Modification records:
------
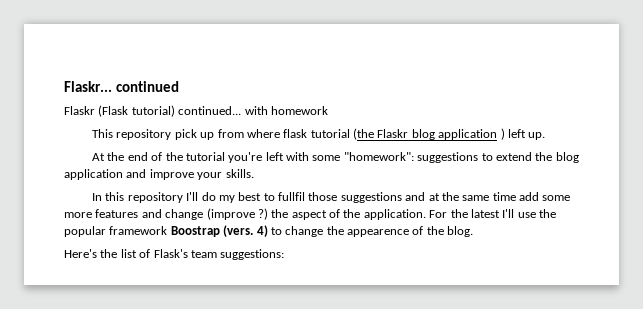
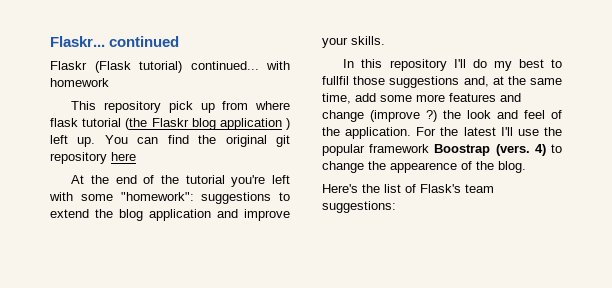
+ You can find the original git repository here
- In this repository I'll do my best to fullfil those suggestions and at the same time add some more features and change (improve ?) the aspect of the application.
+ In this repository I'll do my best to fullfil those suggestions and, at the same time, add some more features and change (improve ?) the look and feel of the application.

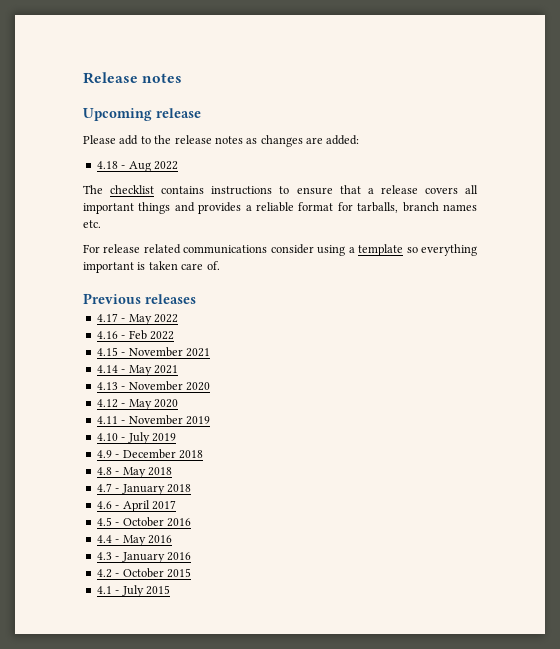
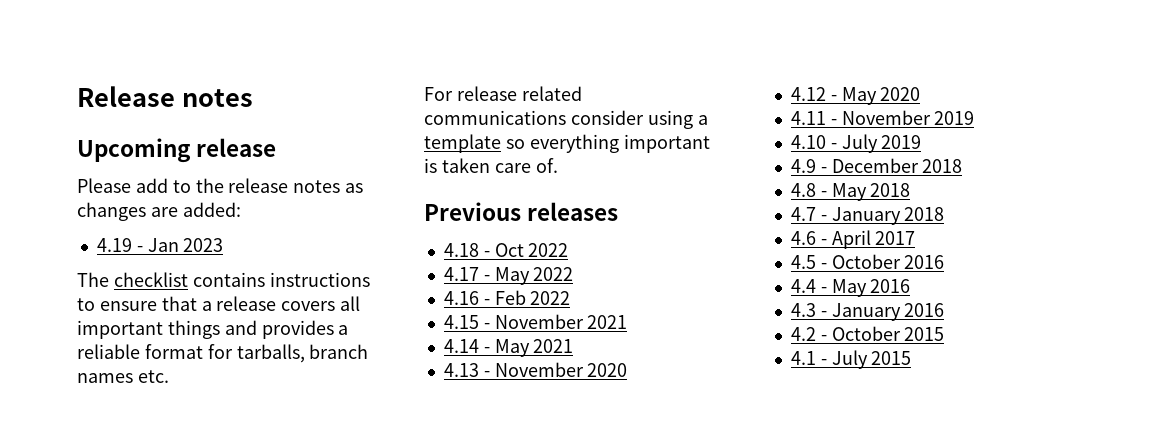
- 4.18 - Aug 2022
+ 4.19 - Jan 2023
+ 4.18 - Oct 2022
------
WHAT NEEDS TO BE DONE: Return each entry exactly as given. Leave the images out.

RESULT OF THIS EXERCISE:
+ You can find the original git repository here
- In this repository I'll do my best to fullfil those suggestions and at the same time add some more features and change (improve ?) the aspect of the application.
+ In this repository I'll do my best to fullfil those suggestions and, at the same time, add some more features and change (improve ?) the look and feel of the application.

- 4.18 - Aug 2022
+ 4.19 - Jan 2023
+ 4.18 - Oct 2022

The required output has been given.